Lui livrer une part majeure du pouvoir serait pourtant incompréhensible si Napoléon avait réalisé le caractère de son frère ; s'il avait, autrement que par boutades, sous la pression des faits, par une sorte de contrainte de la vérité, émis des opinions, et que ces opinions, si équitables et si pénétrantes, fussent des jugements définitivement acquis. Mais, là comme toujours, en cet extrême péril comme aux jours les plus sereins de son règne fortuné, il retourne avec une sorte de maladive passion à ses illusions. Il a constaté en juillet ce que valait son frère ; dès novembre, il l'a presque oublié ; en décembre, il n'en a plus qu'un souvenir vague, confus et qui s'efface.

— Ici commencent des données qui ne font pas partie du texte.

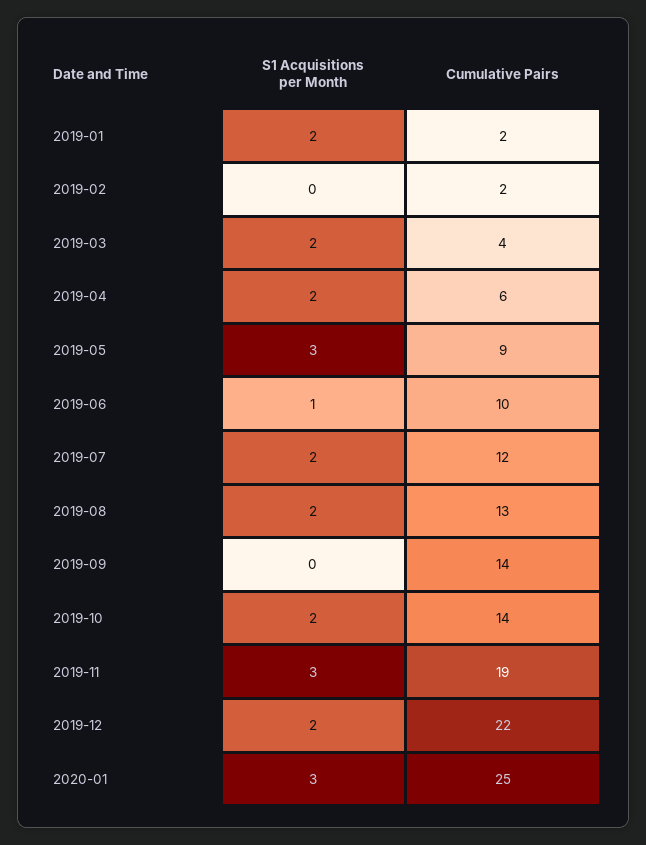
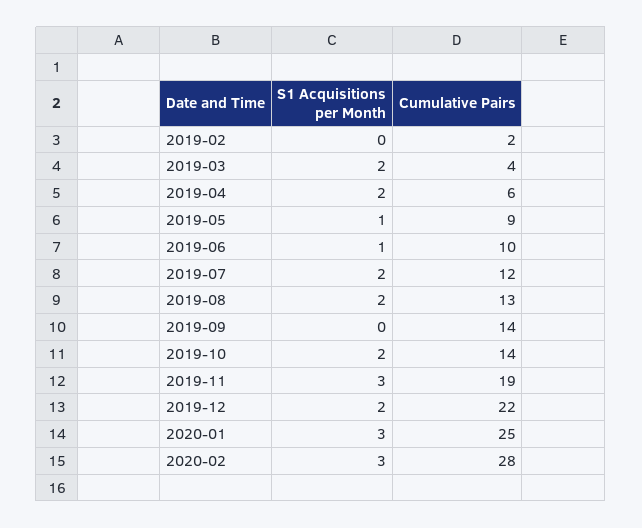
S1 Acquisitions per Month, 2019-01: 2 -> none
Cumulative Pairs, 2019-01: 2 -> none
S1 Acquisitions per Month, 2019-05: 3 -> 1
S1 Acquisitions per Month, 2020-02: none -> 3
Cumulative Pairs, 2020-02: none -> 28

En janvier, on peut croire que tout a disparu de sa mémoire et que, en mettant Joseph au premier rang de ses collaborateurs, ce n'est point à la nécessité qu'il cède, mais à la confiance qu'il a prise dans les talents de son aîné, comme administrateur, politique et même militaire.

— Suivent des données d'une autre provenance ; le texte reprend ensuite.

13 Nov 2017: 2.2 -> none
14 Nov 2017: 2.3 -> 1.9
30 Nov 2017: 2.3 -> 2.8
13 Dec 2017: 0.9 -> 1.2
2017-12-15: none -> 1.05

Pourquoi pas les deux en même temps ? Napoléon n'a personne qu'il puisse employer dans une place où il sent, cette fois, la nécessité d'avoir un représentant, la Régente ne pouvant vraiment, quelque opinion qu'il ait pris d'elle, passer des revues, organiser des troupes et donner ou même transmettre des ordres militaires. Des grands dignitaires. Cambacérès est tout à fait déprimé ; Lebrun, revenu de son gouvernement, se dit malade et s'abstient de paraître ; Talleyrand, qui au contraire se prodigue, en sorte qu'on rie voie que lui — tel le criminel qui se crée des alibis — n'est rien moins que sûr ; des ministres, certains sont dévoués et honnêtes, comme Gaudin, Mollien, Montalivet, Bigot, Collin, Lacuée ; d'autres se ralentissent dans leur zèle et paraissent étrangement mous ; d'autres enfin se préparent à trahir, si ce n'est déjà fait. D'ailleurs, dans une crise, ce n'est pas un ministre, pas même un grand dignitaire qui peut représenter l'Empereur. Moins encore un maréchal, dont l'ambition peut toujours inquiéter. Il faut donc revenir aux frères, comme en 1805 ; mais, des frères, un seul, et c'est l'aîné, c'est le premier prince du sang, a consenti — bon gré mal gré — à abdiquer ses prétentions royales, à reprendre son rang dans la Famille, à se ranger auprès du trône pour lutter contre l'invasion.

***

Napoléon n'a pas à choisir : Louis à la vérité s'est résigné .à admettre un tempérament : Comme le Nassau a pris sa place, au mépris des sentiments des Hollandais dont il ne doute pas, il consent, pour le moment, à rester en France sans faire valoir ses droits, mais il n'entend y recevoir ni rang, ni apanage, ni titres, lesquels eussent été en opposition avec sa déclaration de Lausanne, lesquels l'eussent empêché de s'éloigner de la France dans le cas où la victoire eût rendu la Hollande à celle-ci et qui, dans ce cas, eussent été un assentiment tacite à la Réunion. Il ne trouve pas que les qualifications de roi ou de majesté soient des titres, car il les reçoit fort bien ; de même, s'habille-t-il en grenadier hollandais, en grenadier de sa garde, dont il survit seul, et porte-t-il ses ordres, ceux qu'il créa et dont il reste seul décoré, mais il ne les sort guère. Il vit chez sa mère, voit assez peu ses frères, souvent ses enfants, jamais sa femme, n'a paru que deux fois aux Tuileries, le 10 janvier, où il a été reçu par l'Empereur par la médiation de l'Impératrice — l'entrevue a été froide — et le 23, veille du départ de l'Empereur pour l'armée. D'ailleurs, il est dans un état de santé déplorable et presque perclus de tous ses membres. Il a essayé vainement de se tenir à cheval et il ne peut même pas rester debout quelque temps de suite.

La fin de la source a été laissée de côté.